The förecast 2.0 project addresses its scalability in terms of computational development, geoprocessing optimization, and business model.
To improve the current functionalities of förecast and to address its scalability objectives, förecast 2.0 will improve the architecture and procedures under a Big Data framework and integrate procedures and protocols to upgrade forest inventory using LiDAR data. förecast has a module devoted to forest monitoring (change detection) using Sentinel-2 satellite imagery. förecast 2.0 pretends to analize the large-scale, geospatial data, greatly reducing the time required for computation.
Thank to EUHubs4Data, we have been able to give a big step forward with forecast. This step has been possible through the use of the improvements in the platform architecture and the supercomputation power, that will boost förecast’s solutions.
Main Results of the 1st stage of the programme: Architecture enhancement (development and optimization of the forest inventory solver and redesigning of the architecture to minimize procedures), establishment of hierarchies of master and slaves to solve inventories and development and application of algorithms in the new architecture, especially monthly estimates with multivariable and paralleled processing.
The main objective is to improve the current functionalities of förecast in terms of computational development, geoprocessing optimisation, and business model.
- An intelligent workflow architecture to combine the different image layers and forestry algorithms, that reflects the real situation of every forest.
- Automatic and on demand processes to increase the simultaneous working capacity of the platform.
- förecast 2.0 offers real-time information of forest characteristics and changes. This functionality is key for the reduction of the risk of forest fires. Lost forest areas and their associated biodiversity may be avoided with proper forest information and subsequent decision making.

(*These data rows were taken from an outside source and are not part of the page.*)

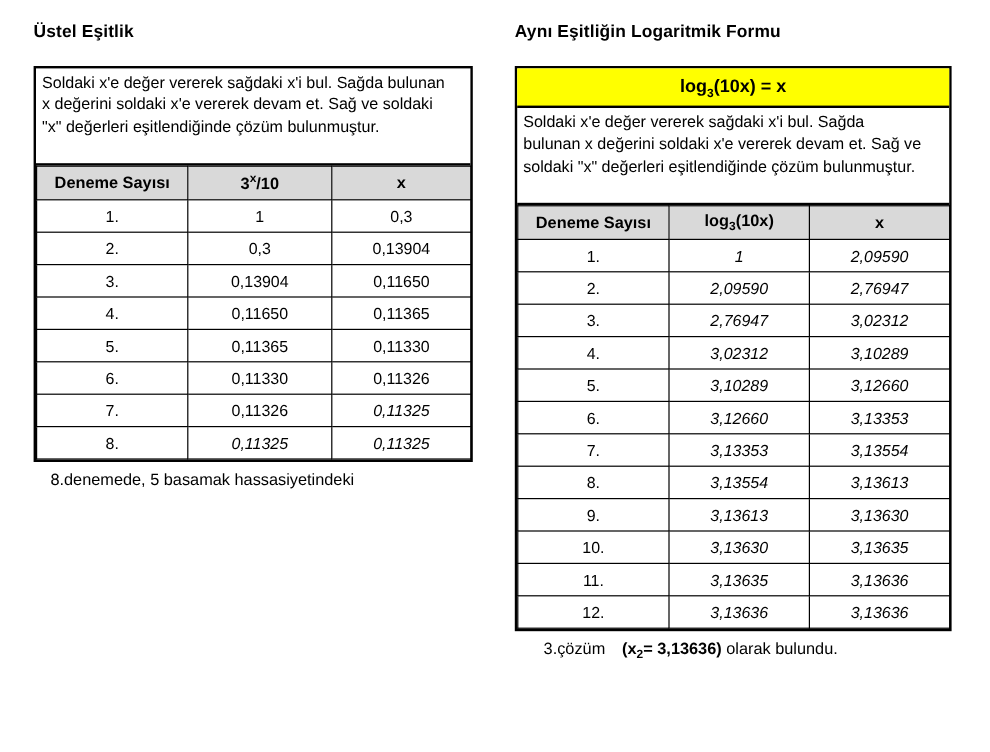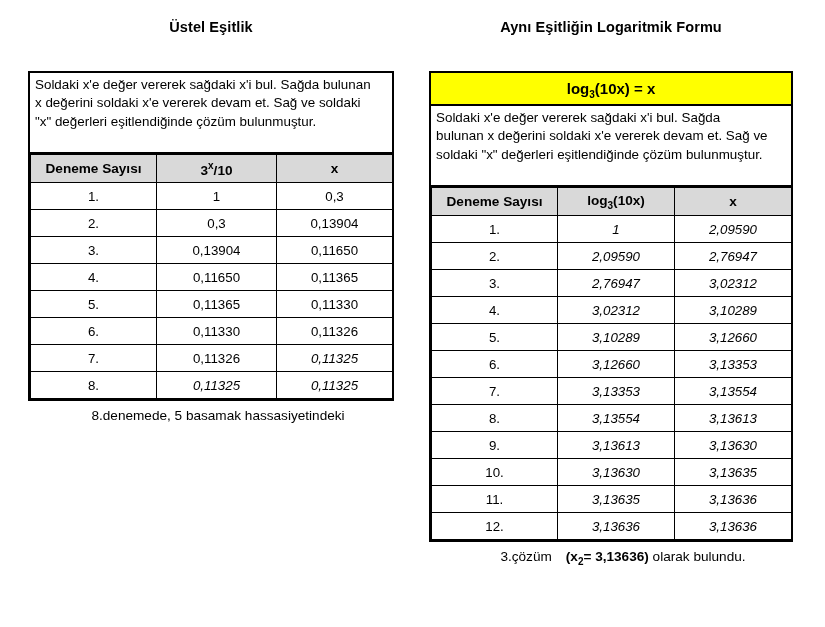--- a/index.html
+++ b/index.html
@@ -16,27 +16,26 @@
     position: relative;
   }
   .panel {
     position: absolute;
     top: 0;
   }
   #panel-left  { left: 28px;  width: 366px; }
   #panel-right { left: 429px; width: 364px; }
 
   .panel-title {
-    text-align: center;
     font-size: 14.5px;
     font-weight: bold;
     letter-spacing: 0.1px;
     height: 55px;
     line-height: 55px;
-    padding-bottom: 16px;
+    padding-bottom: 0;
     white-space: nowrap;
   }
 
   .box {
     border: 2px solid #000000;
     border-collapse: collapse;
     background: #ffffff;
   }
 
   .eq-bar {
@@ -101,21 +100,20 @@
     font-size: 13.6px;
   }
   .v-italic  { font-style: italic; }
   .v-bolditalic { font-style: italic; font-weight: bold; }
 
   .caption {
     font-size: 13.6px;
     line-height: 1.45;
     padding-top: 5px;
     padding-left: 14px;
-    text-align: center;
   }
   .caption .line2 { padding-left: 10px; }
   .caption b { font-weight: bold; }
   .caption sub { font-size: 10px; vertical-align: sub; }
 
   .gap { display: inline-block; width: 14px; }
 </style>
 </head>
 <body>
 

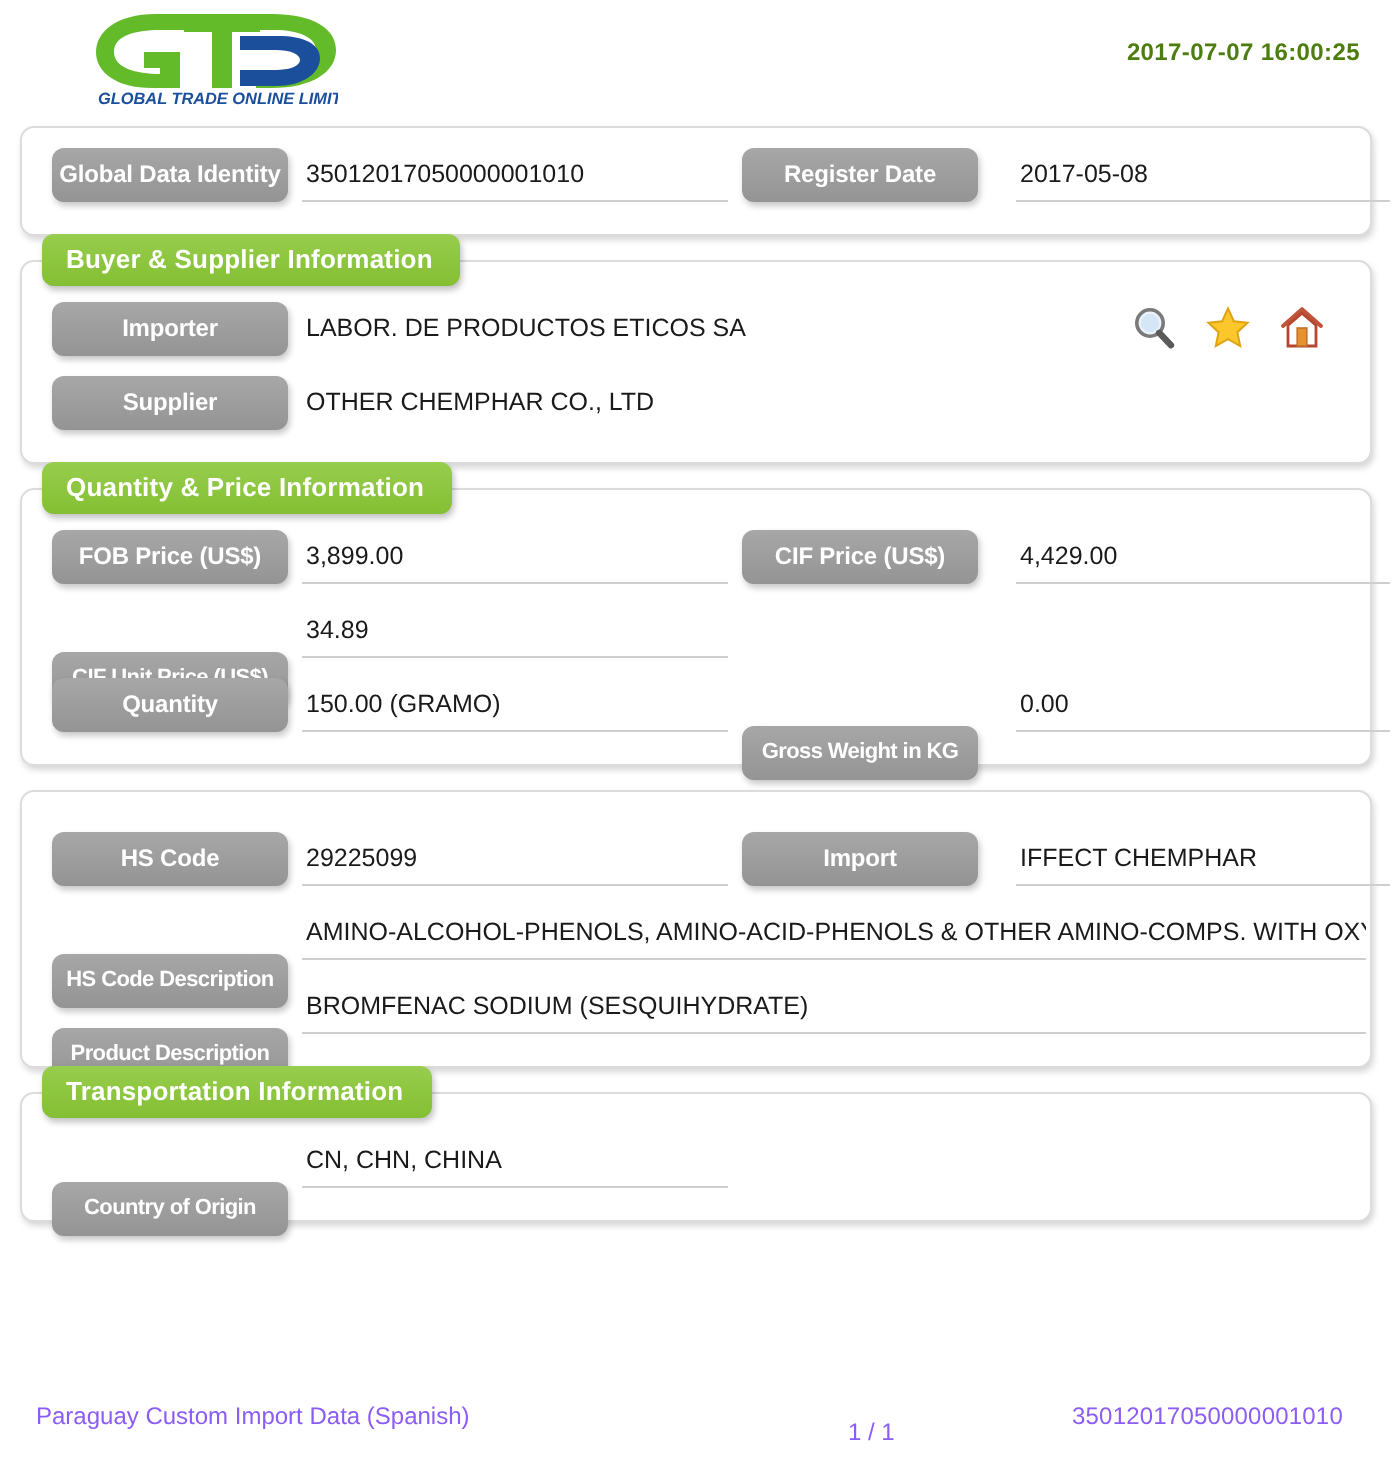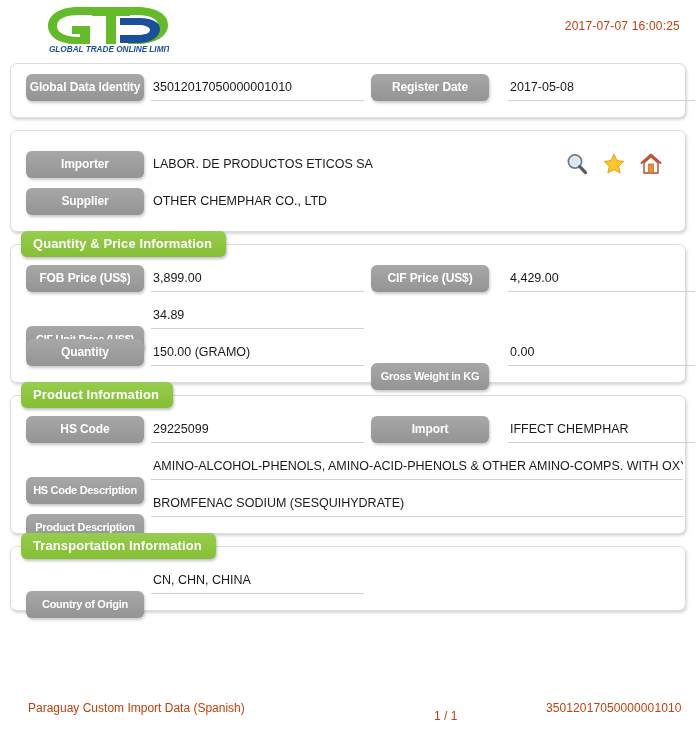--- a/index.html
+++ b/index.html
@@ -28,22 +28,23 @@
     top: 4px;
     width: 125px;
     height: 50px;
   }
   .logo svg { display: block; }
   .header-date {
     position: absolute;
     right: 16px;
     top: 19px;
     font-size: 12px;
-    color: #c2410c;
+    color: #4d7c0f;
     letter-spacing: 0.2px;
+    font-weight: bold;
   }
 
   
   .panel {
     position: relative;
     margin: 0 10px 12px 10px;
     border: 1px solid #dcdcdc;
     border-radius: 7px;
     background: #ffffff;
     box-shadow: 1px 2px 3px rgba(0,0,0,0.16);
@@ -136,22 +137,21 @@
   }
 
   
   .footer {
     position: absolute;
     left: 0;
     bottom: 10px;
     width: 552px;
     height: 22px;
     font-size: 12px;
-    color: #c2410c;
-    margin-left: 10px;
+    color: #8b5cf6;
   }
   .footer-left  { position: absolute; left: 18px;  top: 0; }
   .footer-mid   { position: absolute; left: 424px; top: 8px; }
   .footer-right { position: absolute; left: 536px; top: 0; letter-spacing: 0.1px; }
 </style>
 </head>
 <body>
 
 <div class="page">
 
@@ -177,20 +177,21 @@
       <div class="row">
         <div class="fieldlabel col-l-label">Global Data Identity</div>
         <div class="fieldvalue col-l-value">35012017050000001010</div>
         <div class="fieldlabel col-r-label">Register Date</div>
         <div class="fieldvalue col-r-value">2017-05-08</div>
       </div>
     </div>
   </div>
 
   <div class="panel">
+    <div class="panel-legend">Buyer &amp; Supplier Information</div>
     <div class="panel-body with-legend">
 
       <div class="row">
         <div class="fieldlabel col-l-label">Importer</div>
         <div class="fieldvalue col-l-value plain noline">LABOR. DE PRODUCTOS ETICOS SA</div>
 
         <div class="icon-group">
           <span class="icon-btn">
             <svg width="24" height="24" viewBox="0 0 24 24" xmlns="http://www.w3.org/2000/svg">
               <circle cx="10" cy="9.5" r="6.6" fill="#eaf3fb" stroke="#7a7a7a" stroke-width="1.8"></circle>
@@ -241,21 +242,20 @@
         <div class="fieldlabel col-l-label">Quantity</div>
         <div class="fieldvalue col-l-value">150.00 (GRAMO)</div>
         <div class="fieldlabel col-r-label narrowtext">Gross Weight in KG</div>
         <div class="fieldvalue col-r-value">0.00</div>
       </div>
 
     </div>
   </div>
 
   <div class="panel">
-    <div class="panel-legend">Product Information</div>
     <div class="panel-body with-legend">
 
       <div class="row">
         <div class="fieldlabel col-l-label">HS Code</div>
         <div class="fieldvalue col-l-value">29225099</div>
         <div class="fieldlabel col-r-label">Import</div>
         <div class="fieldvalue col-r-value">IFFECT CHEMPHAR</div>
       </div>
 
       <div class="row">

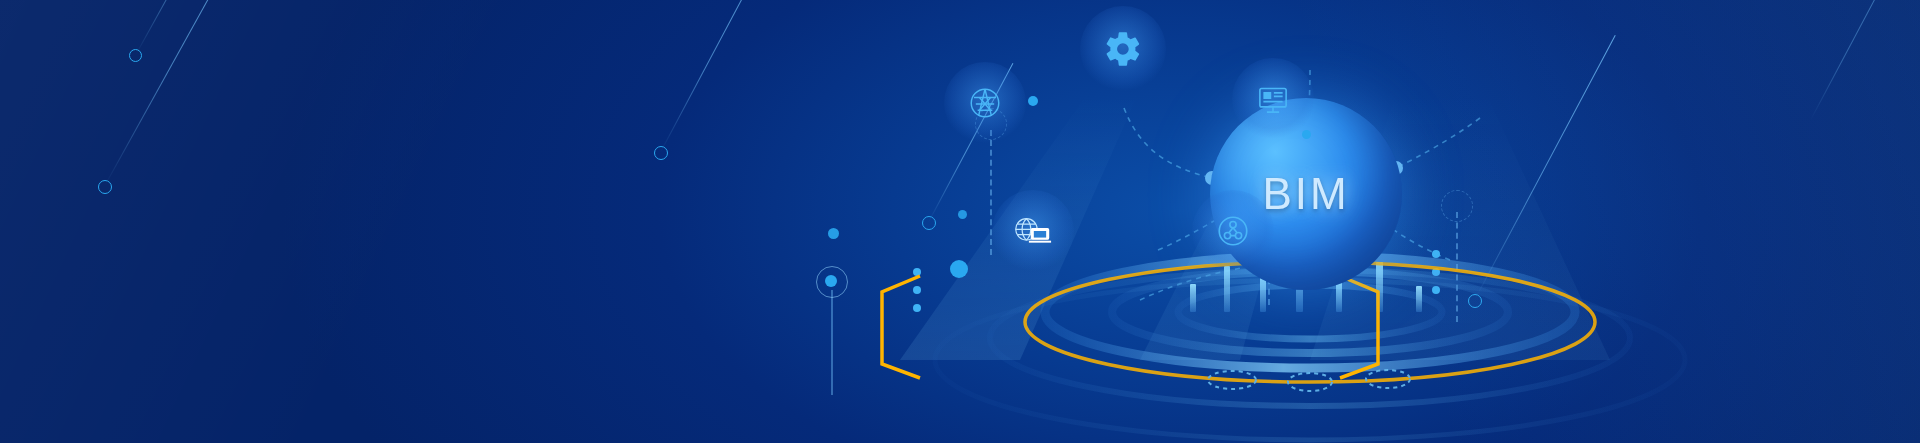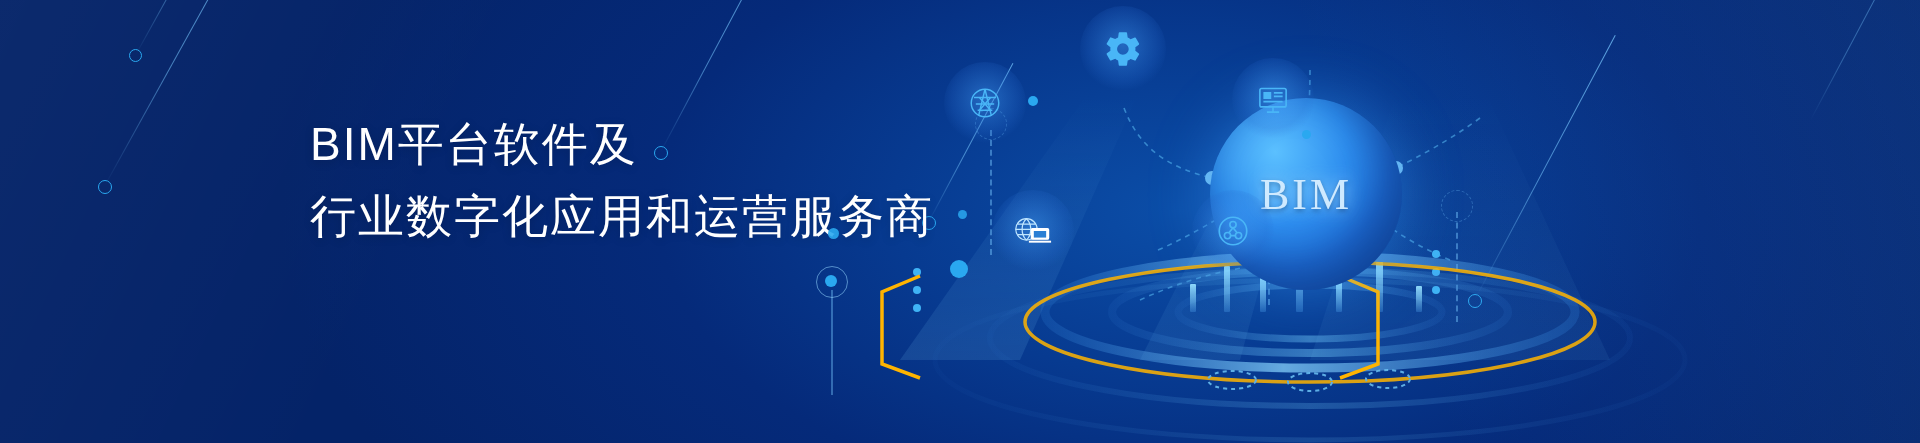--- a/index.html
+++ b/index.html
@@ -24,21 +24,21 @@
   .dot-f{position:absolute;border-radius:50%;background:#2aa8f0;}
 
   
   .copy{position:absolute;left:310px;top:108px;}
   .copy .ln{
     color:#ffffff;font-size:46px;line-height:72px;letter-spacing:2px;font-weight:400;
     white-space:nowrap;text-shadow:0 2px 10px rgba(0,0,0,.18);
   }
 
   
-  .art{position:absolute;left:840px;top:0;width:1080px;height:443px;font-family:Liberation Serif, serif;}
+  .art{position:absolute;left:840px;top:0;width:1080px;height:443px;}
 
   .beam{position:absolute;pointer-events:none;opacity:.85;}
 
   .sphere{
     position:absolute;left:370px;top:98px;width:192px;height:192px;border-radius:50%;
     background:
       radial-gradient(circle at 34% 28%, #5bc0ff 0%, #2e8ff0 38%, #1f6fd8 62%, #1559bd 100%);
     box-shadow:0 0 60px rgba(60,160,255,.45), inset -14px -18px 46px rgba(8,40,110,.55);
   }
   .sphere .label{
@@ -88,24 +88,20 @@
   <div class="dot-o" style="left:654px;top:146px;width:12px;height:12px;"></div>
 
   <div class="diag" style="left:928px;top:222px;width:180px;transform:rotate(-62deg);"></div>
   <div class="dot-o" style="left:922px;top:216px;width:12px;height:12px;"></div>
 
   <div class="diag" style="left:1474px;top:300px;width:300px;transform:rotate(-62deg);"></div>
   <div class="dot-o" style="left:1468px;top:294px;width:12px;height:12px;"></div>
 
   <div class="diag" style="left:1810px;top:120px;width:170px;transform:rotate(-62deg);opacity:.6;"></div>
 
-  <div class="copy">
-    <div class="ln">BIM平台软件及</div>
-    <div class="ln">行业数字化应用和运营服务商</div>
-  </div>
 
   <div class="art">
 
     <svg class="beam" style="left:0;top:60px;" width="1080" height="330" viewBox="0 0 1080 330">
       <defs>
         <linearGradient id="bm" x1="0" y1="0" x2="0" y2="1">
           <stop offset="0%" stop-color="#7fd0ff" stop-opacity="0.00"></stop>
           <stop offset="100%" stop-color="#7fd0ff" stop-opacity="0.16"></stop>
         </linearGradient>
       </defs>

- A data-driven Sustainable Forest Management is proven to optimize the carbon uptake of the forests, that account for absorbing around the 10% of the global emissions in Europe.
- Real-time and precise forest information allows better decisions and, subsequently, leads to more resilient but, also, profitable forests.
A fully updated version of forecast to cope with a future high demand enhancing computation and geospatial capabilities, as well as developing business tools for an optimal commercial roadmap.
KPI 1: Scaling services in forest LiDAR inventory. KPI 2: Spatial geoprocessing modelling for forest monitoring service. KPI 3: Big Data geoprocessing application. KPI 4: Business innovation consulting.